THE SWORD OF A SINDHI SAHITKAAR
By Arun Babani
The world is divided into two categories; the creators and their critics. A newspaper editor was speaking on the feedback he receives in his paper; “If no one speaks about you, know well that you have been appreciated. There are lengthy and hostile letters about how a particular writer is undeserving or churlish, or whatever; but when it comes to a good piece of literature, Sindhis prefer – silence is golden
Over the years one has attended events like Writers’ Seminars, Literary Samelans, or been a part of Writers’ Meets and son. What one notices is that a Sindhi writer is a breed apart, a sort of a queer species which is partly blind and hard of hearing when it comes to essentials, and a voracious speaker on others’ ills and his own frills.
A typical Writers’ Seminar would go something like this : a writer would read a paper, no matter on what subject, maybe something like “Vedanta in Sindhi Verse.” The writer, upon finishing his heavyweight dissertation, would sit down on his wooden chair, wiping his face with a handkerchief, and immediately ten hands would go up in the assembly for other writers to come and ‘analyse’ the work. This would be followed by an array of fireworks, blood would flow, blood pressures will run high, and suddenly the microphone would be redundant! There is a bell kept on the dais, the purpose of which is to cut short the writer ‘analysing’ the other writers’ work. But its ringing falls on deaf ears.
A typical Sindhi writers’ meeting will be held in some editor’s office, where half a dozen have gathered to chart out a personal game plan. It begins with an attack on a fellow writer not present. This done, tea is served and business at hand is handled. One of the writers has to leave, and on his exit, the remaining writers tear him to bits and pieces, with blood all over the palce. This done, two others leave together, and the three behind settle their old scores, wither with each other or with the ones that have just left! Is this the camaraderie of Sindhi writers or is it a comedy? A typical Writers’ Samelan is a big fight Samelan. It is a place where important functions and awards are dished out, so naturally violence is manifold, and wounds are doled out by the dozens. Traditionally a Writers’ Sammelan used to be a cultural song and dance thing, but behind the curtains a ferocious song and dance goes on about who’s getting what post and how much in awards. This led a Sindhi cartoonist to draw cartoons of Sindhi writers with stones in their pockets. Same is the case with private gatherings of Sindhi writers. Any occasion is good enough to punch each others’ nose, and throw dirt at each other. And is if all this was not enough, all Sindhi publications carry venomous pieces by one writer against the other in the name of critical analysis, as a kind of settlement of personal scores with each other. Naturally, for a Sindhi writer, the pen not only seems mightier than the sword, but it is the sword itself!

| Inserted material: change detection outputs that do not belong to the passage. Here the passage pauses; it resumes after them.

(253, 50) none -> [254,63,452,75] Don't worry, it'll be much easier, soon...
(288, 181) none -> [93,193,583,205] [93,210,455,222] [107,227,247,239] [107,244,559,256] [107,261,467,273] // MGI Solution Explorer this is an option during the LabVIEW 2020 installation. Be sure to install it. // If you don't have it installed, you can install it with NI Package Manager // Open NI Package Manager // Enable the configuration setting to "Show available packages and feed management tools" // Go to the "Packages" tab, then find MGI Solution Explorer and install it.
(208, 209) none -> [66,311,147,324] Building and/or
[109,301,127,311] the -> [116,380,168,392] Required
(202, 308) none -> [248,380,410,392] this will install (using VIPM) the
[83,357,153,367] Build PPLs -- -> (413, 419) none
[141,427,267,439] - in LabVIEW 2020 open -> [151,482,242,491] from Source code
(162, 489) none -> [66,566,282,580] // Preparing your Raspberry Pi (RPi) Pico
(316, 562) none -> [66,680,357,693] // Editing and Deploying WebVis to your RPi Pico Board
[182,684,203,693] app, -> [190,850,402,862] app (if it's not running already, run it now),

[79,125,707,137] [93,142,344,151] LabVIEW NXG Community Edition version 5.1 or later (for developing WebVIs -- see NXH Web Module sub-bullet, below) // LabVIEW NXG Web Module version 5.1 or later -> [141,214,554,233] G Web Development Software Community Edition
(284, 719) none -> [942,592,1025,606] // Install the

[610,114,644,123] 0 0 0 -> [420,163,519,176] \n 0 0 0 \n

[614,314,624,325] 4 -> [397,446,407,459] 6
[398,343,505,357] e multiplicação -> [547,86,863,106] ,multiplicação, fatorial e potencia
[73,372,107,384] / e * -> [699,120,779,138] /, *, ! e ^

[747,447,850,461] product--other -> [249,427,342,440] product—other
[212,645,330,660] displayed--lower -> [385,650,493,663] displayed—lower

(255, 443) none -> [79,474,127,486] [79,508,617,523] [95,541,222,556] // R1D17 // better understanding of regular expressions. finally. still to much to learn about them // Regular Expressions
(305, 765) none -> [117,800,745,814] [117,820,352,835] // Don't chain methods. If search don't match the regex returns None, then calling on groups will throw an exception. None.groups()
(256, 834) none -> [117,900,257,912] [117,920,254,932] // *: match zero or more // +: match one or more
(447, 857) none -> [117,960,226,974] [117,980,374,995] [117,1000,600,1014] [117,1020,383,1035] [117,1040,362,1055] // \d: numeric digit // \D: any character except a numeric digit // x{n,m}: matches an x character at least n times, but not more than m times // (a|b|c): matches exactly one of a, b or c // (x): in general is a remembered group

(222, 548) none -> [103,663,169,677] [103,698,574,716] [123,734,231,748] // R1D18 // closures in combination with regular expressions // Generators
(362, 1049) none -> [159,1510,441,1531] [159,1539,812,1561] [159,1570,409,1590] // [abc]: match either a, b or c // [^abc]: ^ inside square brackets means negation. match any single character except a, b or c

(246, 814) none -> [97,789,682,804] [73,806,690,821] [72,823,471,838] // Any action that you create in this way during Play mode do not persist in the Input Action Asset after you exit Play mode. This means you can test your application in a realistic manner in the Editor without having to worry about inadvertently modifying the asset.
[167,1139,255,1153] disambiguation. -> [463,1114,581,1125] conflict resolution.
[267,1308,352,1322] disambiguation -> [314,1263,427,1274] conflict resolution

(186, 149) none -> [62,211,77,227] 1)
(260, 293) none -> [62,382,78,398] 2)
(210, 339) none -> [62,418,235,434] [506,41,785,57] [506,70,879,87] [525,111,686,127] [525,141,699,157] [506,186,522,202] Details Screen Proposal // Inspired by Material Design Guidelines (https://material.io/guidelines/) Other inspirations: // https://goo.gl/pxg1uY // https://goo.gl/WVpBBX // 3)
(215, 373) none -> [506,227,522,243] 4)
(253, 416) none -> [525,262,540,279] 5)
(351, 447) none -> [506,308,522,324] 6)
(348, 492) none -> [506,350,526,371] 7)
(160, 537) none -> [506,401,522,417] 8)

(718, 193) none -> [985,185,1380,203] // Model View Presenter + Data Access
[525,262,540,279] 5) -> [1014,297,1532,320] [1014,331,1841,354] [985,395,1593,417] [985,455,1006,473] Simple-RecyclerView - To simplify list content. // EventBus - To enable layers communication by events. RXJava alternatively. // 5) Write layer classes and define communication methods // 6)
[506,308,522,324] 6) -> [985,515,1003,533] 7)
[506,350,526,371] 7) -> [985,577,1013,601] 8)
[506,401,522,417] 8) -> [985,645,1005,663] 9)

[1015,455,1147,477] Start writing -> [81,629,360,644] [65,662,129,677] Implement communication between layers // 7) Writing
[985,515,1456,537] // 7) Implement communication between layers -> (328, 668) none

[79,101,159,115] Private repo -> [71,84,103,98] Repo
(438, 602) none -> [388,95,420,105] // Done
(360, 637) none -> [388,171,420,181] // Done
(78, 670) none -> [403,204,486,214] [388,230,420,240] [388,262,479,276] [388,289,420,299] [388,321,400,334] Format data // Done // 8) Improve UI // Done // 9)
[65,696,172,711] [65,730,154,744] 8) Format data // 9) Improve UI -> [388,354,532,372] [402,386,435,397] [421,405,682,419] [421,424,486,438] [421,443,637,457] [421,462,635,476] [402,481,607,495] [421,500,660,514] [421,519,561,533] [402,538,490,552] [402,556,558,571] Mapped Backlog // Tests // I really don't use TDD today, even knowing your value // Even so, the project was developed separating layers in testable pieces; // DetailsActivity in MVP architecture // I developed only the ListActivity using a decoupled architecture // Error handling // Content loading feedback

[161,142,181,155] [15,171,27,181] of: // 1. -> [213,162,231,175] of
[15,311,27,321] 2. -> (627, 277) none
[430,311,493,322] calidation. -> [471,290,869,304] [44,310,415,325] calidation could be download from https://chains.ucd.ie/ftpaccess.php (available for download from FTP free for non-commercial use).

There was a time soon after partition when there was a strong network of Sindhi writers, all living in close proximity and having day to day contact. Everyone knew everyone else and the mutual respect and ‘brotherhood’ was imminent. It was clear to them that they were a small and scattered community, and their survival depended on the community feeling they gathered amongst each other. So they played together, danced together, and in some cases even lived together. There were differences, but love was above all; the love for Sindh, the love for Sindhis, the love for art, and the love for each other. In those days of the 50s, 60s and 70s, this feeling of love and brotherhood among the Sindhi writers was what kept them going, despite the empty pockets, and surprisingly, they came out with some rare insights into the Sindhi soul. Today however, a strong feeling of competition and one-upmanship is discernable among the newer generation of Sindhi writers.
Today’s one-eyed Sindhi writer has an eye for a quick buck and instant fame; he perceives great mileage in hurting others. And today in the times of government funding, anybody and everybody is a Sindhi writer, and people are writing not one, not two, but there or four booklets at a time, and sending them free and at times even getting paid for it.
So should you say Chee! Chee! or Wah! Wah! for a Sindhi writer? You dicide!